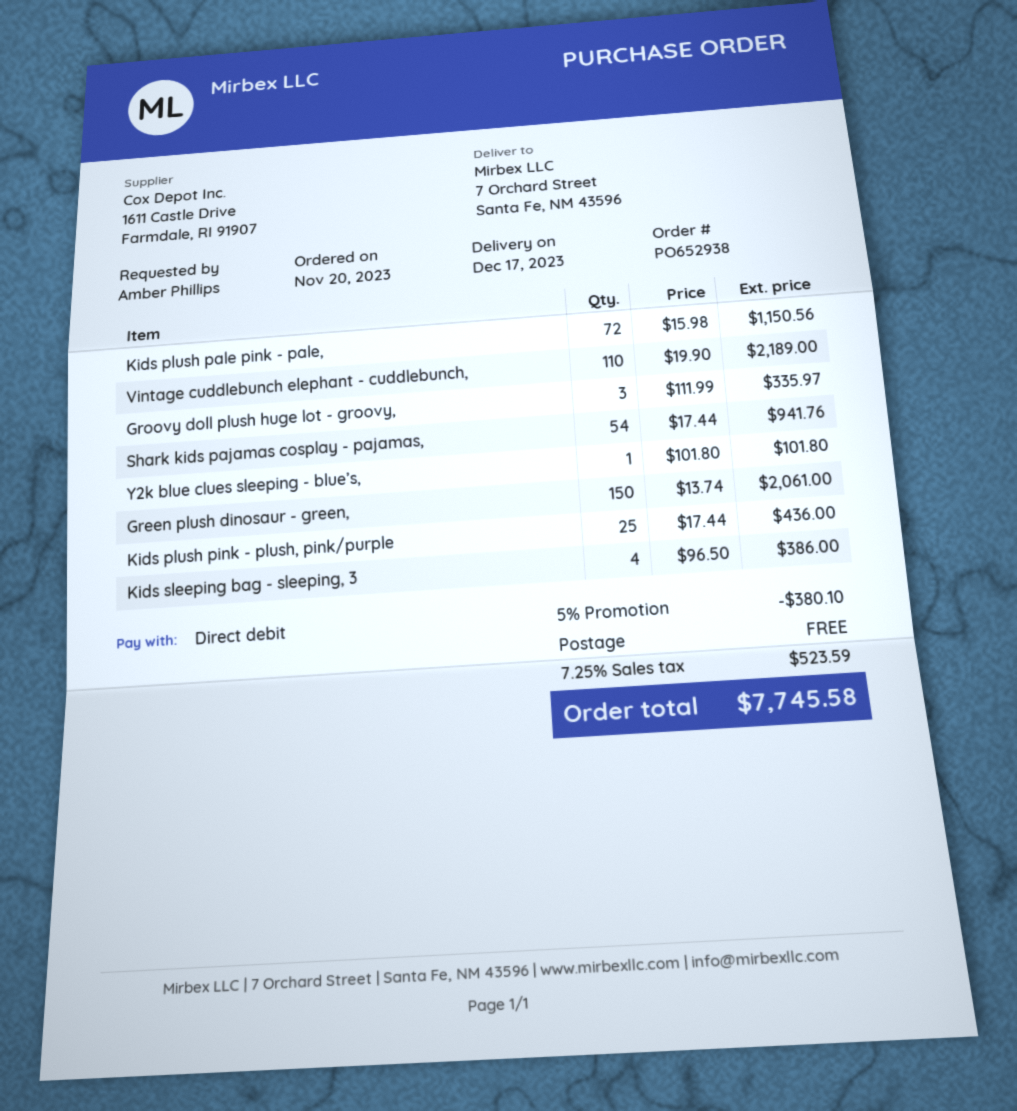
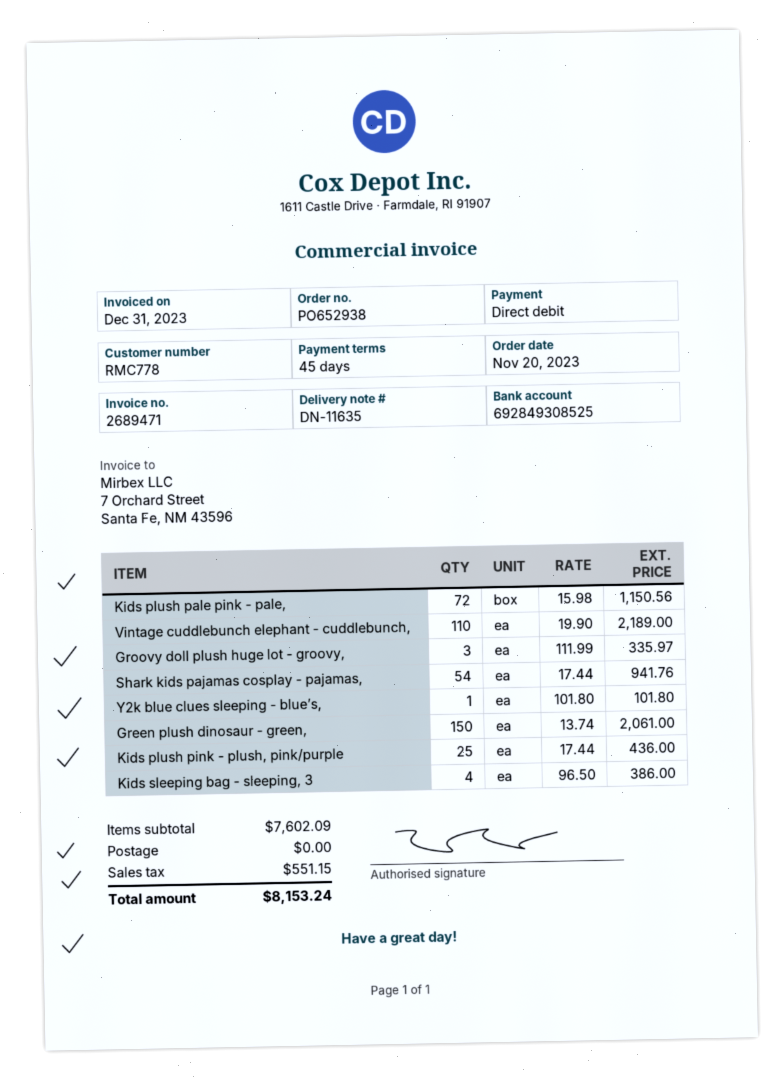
discount: 5% = 380.10 -> none
tax: 523.59 -> 551.15
total: 7745.58 -> 8153.24

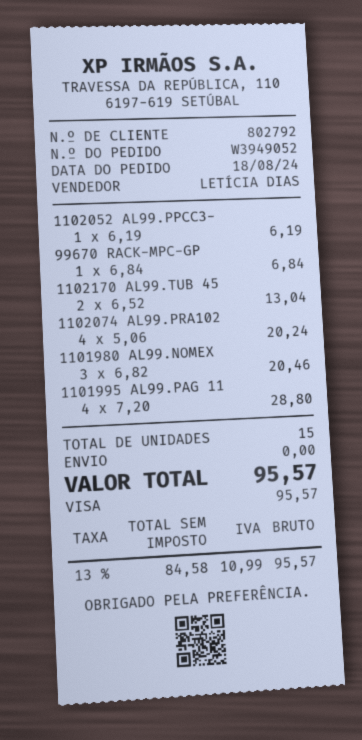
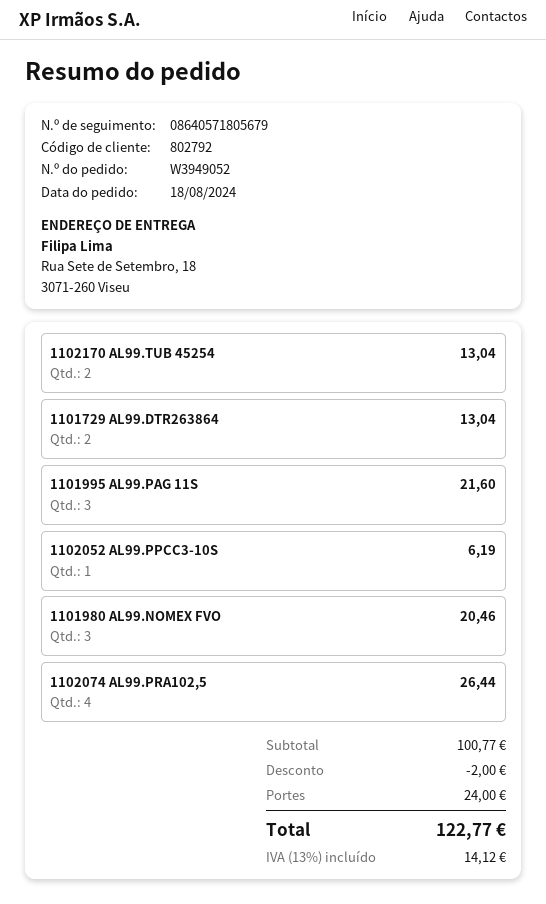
99670 RACK-MPC-GP: 1 for 6.84 -> none
1102074 AL99.PRA102: 4 for 20.24 -> 4 for 26.44
1101995 AL99.PAG 11: 4 for 28.80 -> 3 for 21.60
1101729 AL99.DTR263864: none -> 2 for 13.04
discount: none -> 2.00
shipping: 0.00 -> 24.00
tax: 13% = 10.99 -> 13% = 14.12
total: 95.57 -> 122.77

- _Instructions for the task_
Exactly those lines that run from the line holding "tax: 523.59 -> 551.15" to the end of the listing above, both included, are to be reproduced, with pictures left out.

- _Solution for this task_
tax: 523.59 -> 551.15
total: 7745.58 -> 8153.24

99670 RACK-MPC-GP: 1 for 6.84 -> none
1102074 AL99.PRA102: 4 for 20.24 -> 4 for 26.44
1101995 AL99.PAG 11: 4 for 28.80 -> 3 for 21.60
1101729 AL99.DTR263864: none -> 2 for 13.04
discount: none -> 2.00
shipping: 0.00 -> 24.00
tax: 13% = 10.99 -> 13% = 14.12
total: 95.57 -> 122.77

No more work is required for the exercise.